With Trump back in office, we are running a series of live experiments in and on America.
One live experiment can be summarized as: what would happen if we just let measles run wild without federal government intervention or vaccines to slow it down or stop it? It’s an RFKinian, Vitamin A-as-medicine fever dream that ends with real fevers, and lots and lots of sick children, some of whom are dying. RFK Jr. has done it before and Trump unleashed him to do it again. The result has been entirely predictable.
A second experiment? What if we just opened our systems to Elon and Trump’s favorite autocracy: Russia, and let it rip?
A user with a Russian IP address tried to log into National Labor Relations Board systems just minutes after the Department of Government Efficiency moved to access and extract troves of sensitive data from inside the agency, according to an extensive whistleblower disclosure released Tuesday.

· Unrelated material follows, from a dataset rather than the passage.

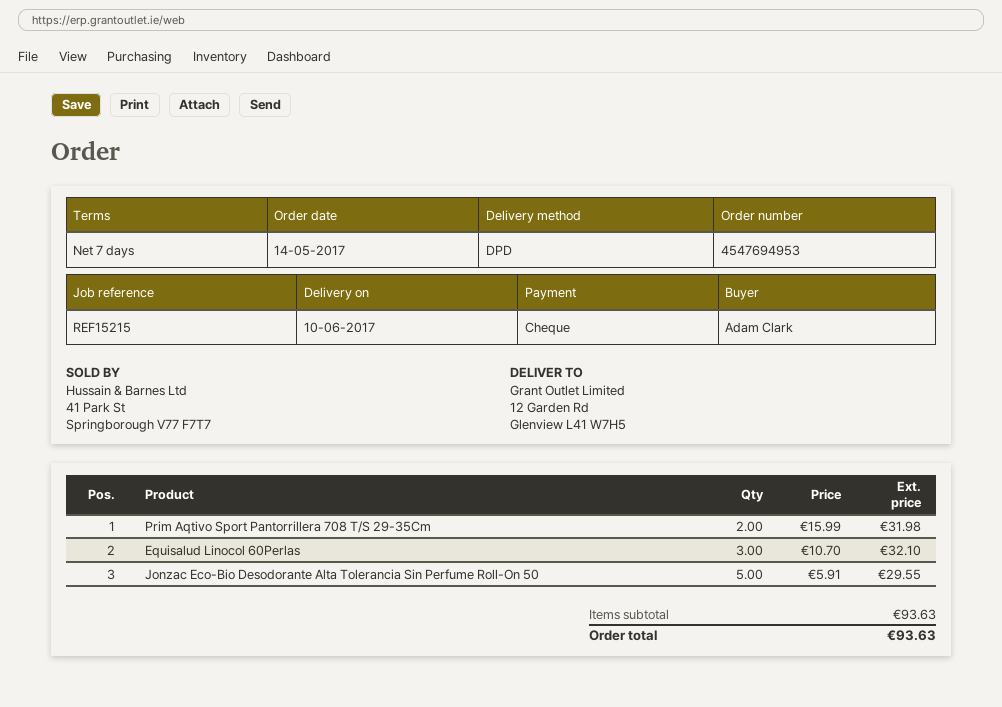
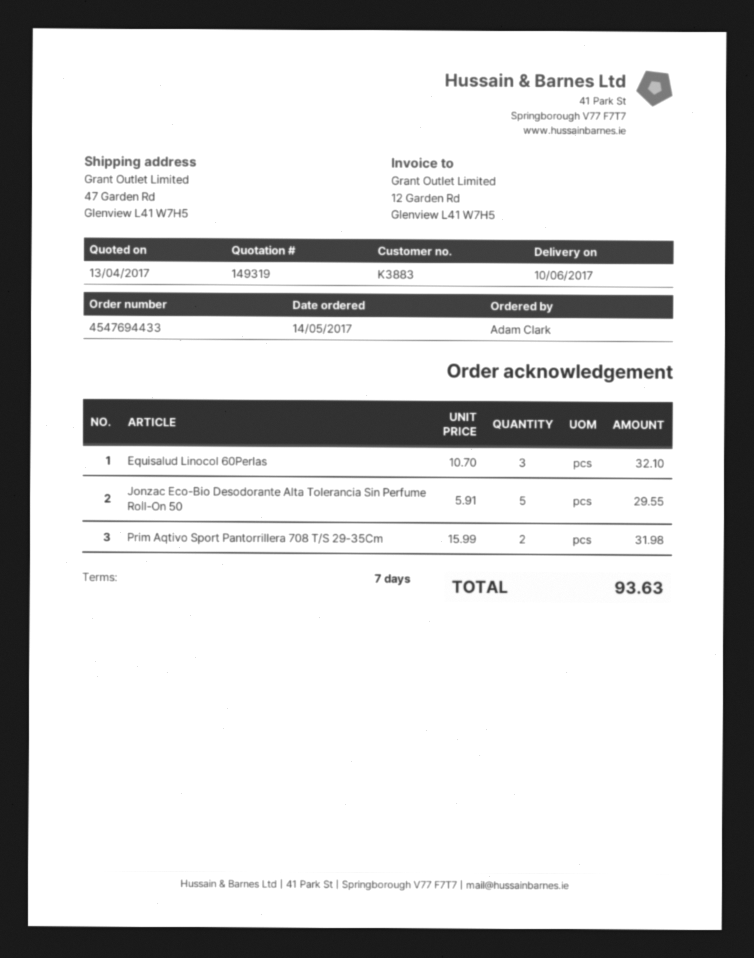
order number: 4547694953 -> 4547694433
ship to: 12 Garden Rd, Glenview L41 W7H5 -> 47 Garden Rd, Glenview L41 W7H5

The whistleblower, Daniel Berulis, provided forensic evidence and internal documentation to Congress and the U.S. Office of Special Counsel, accusing DOGE of exfiltrating large volumes of confidential data and disabling various security monitoring systems used to scan for malicious behavior in NLRB’s networks, NPR first reported.
The user attempting to log in relied on a newly created DOGE email account and the attempts were “near real-time,” according to the Berulis disclosure. It’s not clear whether the user was actually in Russia because hackers often use techniques to remotely mask their true location.
The login attempts were blocked, but the person used a correct username and password, suggesting that adversaries may already be testing entry points potentially exposed by DOGE’s activities across the government.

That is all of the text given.